Petitioner further argues that the actions of California state officials violated the Interstate Agreement on Detainers ("IAD"). (Doc. No. 5.) "The IAD is a congressionally sanctioned interstate compact and is thus a law of the United States, whose interpretation presents a federal question." Tinghitella v. State of Cal., 718 F.2d 308, 310. "The IAD provides that where a prisoner incarcerated in one state makes a proper request for trial of 'any untried indictment' pending in another state 'on the basis of which a detainer has been lodged against the prisoner,' the prisoner must be 'brought to trial' within 180 days of the request. . ." Id. (citing Interstate Agreement on Detainers Act, Pub. L. No. 91-538, art. III(a), 84 Stat. 1397 (1970).) The remedy for a violation of the IAD's 180 day provision is dismissal of the indictment by the state that has failed to bring the prisoner to trial. Interstate Agreement on Detainers Act, Pub. L. No. 91-538, art. V(c), 84 Stat. 1397 (1970).) The California Court of Appeal held that "there is no showing that [Petitioner] is entitled to relief from California courts" on the IAD issue, and that the proper course of action would be to seek relief from the appropriate authority in Oregon. (Lodgment No. 8.) Petitioner has not identified any authority that would allow a California Court to dismiss an Oregon criminal proceeding. Accordingly, the Court concludes that the state court made an objectively reasonable decision in denying the petition on these grounds. Harrington, 131 S.Ct. at 784.
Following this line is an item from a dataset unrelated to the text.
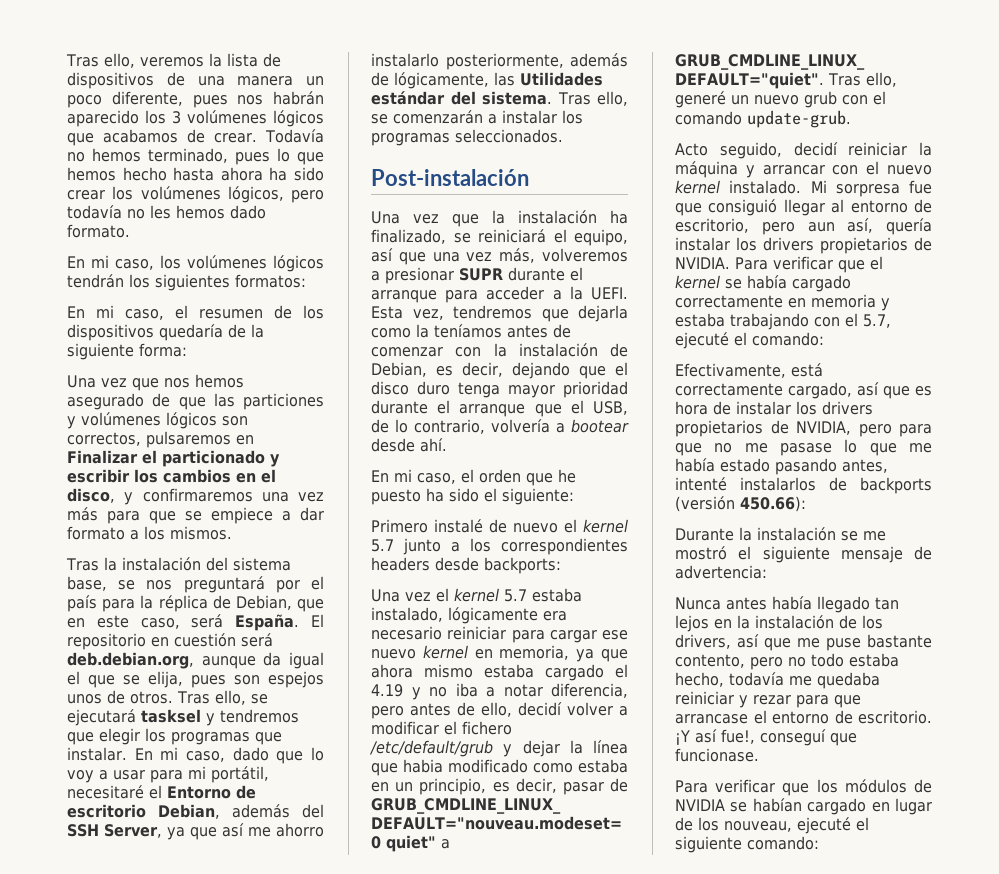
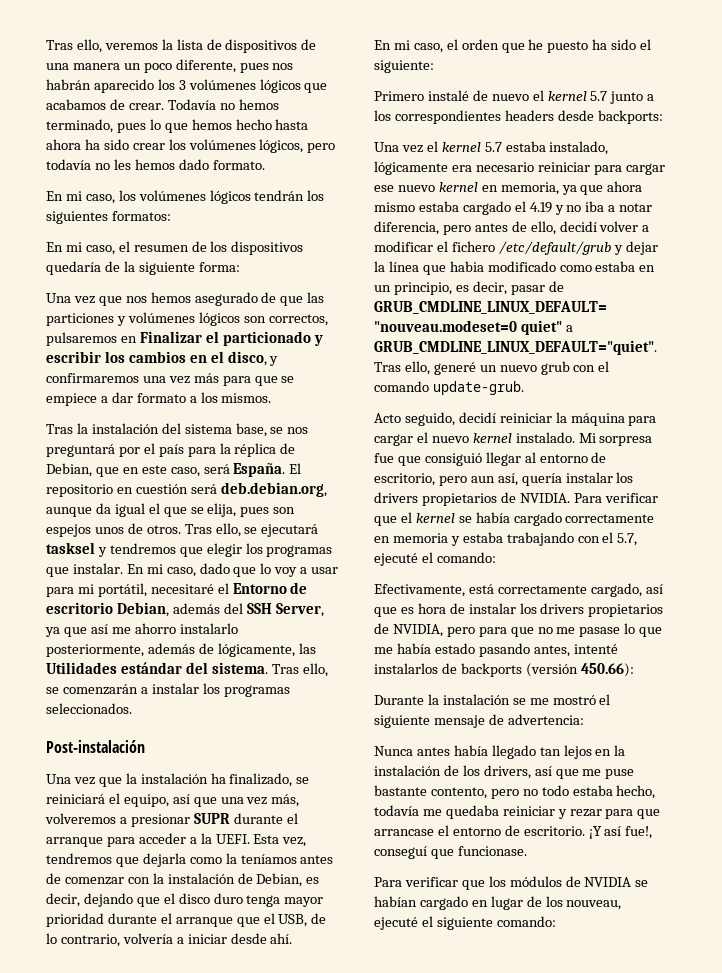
- Esta vez, tendremos que dejarla como la teníamos antes de comenzar con la instalación de Debian, es decir, dejando que el disco duro tenga mayor prioridad durante el arranque que el USB, de lo contrario, volvería a bootear desde ahí.
+ Esta vez, tendremos que dejarla como la teníamos antes de comenzar con la instalación de Debian, es decir, dejando que el disco duro tenga mayor prioridad durante el arranque que el USB, de lo contrario, volvería a iniciar desde ahí.
- Acto seguido, decidí reiniciar la máquina y arrancar con el nuevo kernel instalado.
+ Acto seguido, decidí reiniciar la máquina para cargar el nuevo kernel instalado.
III. Denial of Certificate of Appealability

Under AEDPA, a state prisoner seeking to appeal a district court's denial of a habeas petition must obtain a certificate of appealability ("COA") from the district court judge or a circuit judge. 28 U.S.C. § 2253(c)(1)(A). A COA may issue only if the applicant has made "a substantial showing of the denial of a constitutional right." 28 U.S.C. § 2253(c)(2). To satisfy this standard, the petitioner must show that "reasonable jurists would find the district court's assessment of the constitutional claims debatable or wrong." Slack v. McDaniel, 529 U.S. 473, 484 (2000). In the present case, the Court concludes that petitioner has not made such a showing and so the Court denies Petitioner a COA.

Conclusion

Petitioner has not established that the state court's determination "was contrary to, or involved an unreasonable application of clearly established federal law, as determined by the Supreme Court of the United States" or that it "was based on an unreasonable determination of the facts in light of the evidence presented in the state court proceeding." See 28 U.S.C. § 2254(d)(1)-(2). Petitioner's request for evidentiary hearings to settle various factual issues in his petition is denied. See Cullen, 131 S.Ct at 1400. Accordingly, the Court adopts the Magistrate Judge's report and recommendation and deniesthe petition for habeas corpus.